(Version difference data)
========

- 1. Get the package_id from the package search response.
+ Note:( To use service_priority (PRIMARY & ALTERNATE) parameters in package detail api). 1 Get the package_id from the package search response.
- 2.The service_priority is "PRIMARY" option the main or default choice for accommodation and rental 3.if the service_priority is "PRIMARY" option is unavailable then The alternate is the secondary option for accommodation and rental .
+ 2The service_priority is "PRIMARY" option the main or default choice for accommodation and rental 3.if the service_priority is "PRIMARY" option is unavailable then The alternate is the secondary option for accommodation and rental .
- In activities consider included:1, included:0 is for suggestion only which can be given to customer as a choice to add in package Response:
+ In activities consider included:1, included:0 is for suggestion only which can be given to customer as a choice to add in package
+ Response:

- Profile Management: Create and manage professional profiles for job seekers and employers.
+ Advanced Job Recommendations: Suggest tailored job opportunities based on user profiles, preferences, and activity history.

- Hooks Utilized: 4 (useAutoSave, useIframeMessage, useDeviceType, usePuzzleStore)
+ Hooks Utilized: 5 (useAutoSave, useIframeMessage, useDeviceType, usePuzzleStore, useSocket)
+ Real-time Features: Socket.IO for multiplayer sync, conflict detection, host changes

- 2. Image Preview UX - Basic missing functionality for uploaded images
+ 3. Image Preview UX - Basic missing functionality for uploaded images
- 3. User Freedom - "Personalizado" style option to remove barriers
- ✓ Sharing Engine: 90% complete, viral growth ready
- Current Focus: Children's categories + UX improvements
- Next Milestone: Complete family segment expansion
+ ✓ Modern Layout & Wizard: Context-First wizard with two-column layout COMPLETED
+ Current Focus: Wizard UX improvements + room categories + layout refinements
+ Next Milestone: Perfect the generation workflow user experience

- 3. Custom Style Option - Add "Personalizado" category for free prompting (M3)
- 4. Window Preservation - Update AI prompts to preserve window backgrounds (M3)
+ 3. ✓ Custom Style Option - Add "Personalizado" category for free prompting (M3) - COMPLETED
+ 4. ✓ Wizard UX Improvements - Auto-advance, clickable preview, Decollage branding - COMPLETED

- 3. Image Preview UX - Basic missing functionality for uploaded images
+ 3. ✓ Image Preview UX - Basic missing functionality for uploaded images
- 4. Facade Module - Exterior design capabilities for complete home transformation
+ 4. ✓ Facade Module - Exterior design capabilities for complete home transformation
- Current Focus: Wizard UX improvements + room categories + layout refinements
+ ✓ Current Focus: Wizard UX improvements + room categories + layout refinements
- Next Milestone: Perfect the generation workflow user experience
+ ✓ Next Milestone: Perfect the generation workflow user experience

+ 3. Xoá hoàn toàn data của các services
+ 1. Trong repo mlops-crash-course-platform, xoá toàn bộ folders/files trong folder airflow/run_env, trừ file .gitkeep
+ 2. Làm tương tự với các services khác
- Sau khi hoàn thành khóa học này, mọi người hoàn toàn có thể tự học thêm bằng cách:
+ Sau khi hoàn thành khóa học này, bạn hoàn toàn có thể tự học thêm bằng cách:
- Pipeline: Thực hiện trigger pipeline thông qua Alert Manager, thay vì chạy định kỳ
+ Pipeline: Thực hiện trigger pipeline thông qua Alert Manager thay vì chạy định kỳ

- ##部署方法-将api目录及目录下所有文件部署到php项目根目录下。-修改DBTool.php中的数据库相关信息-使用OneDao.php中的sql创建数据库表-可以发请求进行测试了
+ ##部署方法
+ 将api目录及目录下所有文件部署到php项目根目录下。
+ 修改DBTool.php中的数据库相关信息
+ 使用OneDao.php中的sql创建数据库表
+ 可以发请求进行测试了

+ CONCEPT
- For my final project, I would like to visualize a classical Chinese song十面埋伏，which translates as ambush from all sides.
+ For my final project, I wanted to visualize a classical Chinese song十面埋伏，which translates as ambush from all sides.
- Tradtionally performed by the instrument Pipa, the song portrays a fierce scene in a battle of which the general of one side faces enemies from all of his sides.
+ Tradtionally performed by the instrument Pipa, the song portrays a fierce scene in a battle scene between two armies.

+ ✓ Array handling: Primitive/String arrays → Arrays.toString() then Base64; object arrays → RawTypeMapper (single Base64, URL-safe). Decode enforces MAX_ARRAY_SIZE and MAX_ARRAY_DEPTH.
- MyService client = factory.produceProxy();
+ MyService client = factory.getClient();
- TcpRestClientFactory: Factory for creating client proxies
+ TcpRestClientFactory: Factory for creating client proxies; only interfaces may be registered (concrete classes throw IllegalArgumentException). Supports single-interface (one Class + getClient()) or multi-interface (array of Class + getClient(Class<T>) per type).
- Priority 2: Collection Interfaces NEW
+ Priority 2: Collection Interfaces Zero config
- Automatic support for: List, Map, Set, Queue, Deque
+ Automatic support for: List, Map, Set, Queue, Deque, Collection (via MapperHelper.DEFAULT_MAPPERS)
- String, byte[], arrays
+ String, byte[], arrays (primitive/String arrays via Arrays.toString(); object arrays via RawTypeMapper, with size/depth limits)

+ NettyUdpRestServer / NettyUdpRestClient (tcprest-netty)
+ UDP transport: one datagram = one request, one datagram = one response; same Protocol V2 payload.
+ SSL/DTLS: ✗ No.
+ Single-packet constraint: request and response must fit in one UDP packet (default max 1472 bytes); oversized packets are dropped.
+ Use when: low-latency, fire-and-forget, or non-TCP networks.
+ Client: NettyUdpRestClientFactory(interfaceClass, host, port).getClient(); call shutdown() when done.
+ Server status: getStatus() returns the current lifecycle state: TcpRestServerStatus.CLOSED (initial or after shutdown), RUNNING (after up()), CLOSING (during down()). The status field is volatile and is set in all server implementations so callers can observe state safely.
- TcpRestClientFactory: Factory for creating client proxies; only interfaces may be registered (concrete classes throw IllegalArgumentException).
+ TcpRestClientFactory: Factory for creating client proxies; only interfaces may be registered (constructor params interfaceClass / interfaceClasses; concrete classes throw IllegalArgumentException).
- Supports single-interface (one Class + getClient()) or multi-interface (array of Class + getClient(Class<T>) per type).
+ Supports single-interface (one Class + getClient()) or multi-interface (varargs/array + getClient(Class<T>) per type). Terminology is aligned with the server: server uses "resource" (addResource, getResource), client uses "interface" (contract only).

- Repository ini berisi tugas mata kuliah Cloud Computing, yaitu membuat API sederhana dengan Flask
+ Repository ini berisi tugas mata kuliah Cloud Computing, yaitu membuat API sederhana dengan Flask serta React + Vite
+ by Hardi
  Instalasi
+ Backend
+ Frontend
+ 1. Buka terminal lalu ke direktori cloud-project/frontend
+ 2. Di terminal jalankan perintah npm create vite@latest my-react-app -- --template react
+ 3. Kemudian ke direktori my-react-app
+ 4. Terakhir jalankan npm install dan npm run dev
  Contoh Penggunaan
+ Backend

========

▶ **What is required**: All lines above between those holding "- TcpRestClientFactory: Factory for creating client proxies;" and "or multi-interface (varargs/array", inclusive, must be set down unchanged, and no other line may be included.

▶ **Result of this task**:
- TcpRestClientFactory: Factory for creating client proxies; only interfaces may be registered (concrete classes throw IllegalArgumentException).
+ TcpRestClientFactory: Factory for creating client proxies; only interfaces may be registered (constructor params interfaceClass / interfaceClasses; concrete classes throw IllegalArgumentException).
- Supports single-interface (one Class + getClient()) or multi-interface (array of Class + getClient(Class<T>) per type).
+ Supports single-interface (one Class + getClient()) or multi-interface (varargs/array + getClient(Class<T>) per type). Terminology is aligned with the server: server uses "resource" (addResource, getResource), client uses "interface" (contract only).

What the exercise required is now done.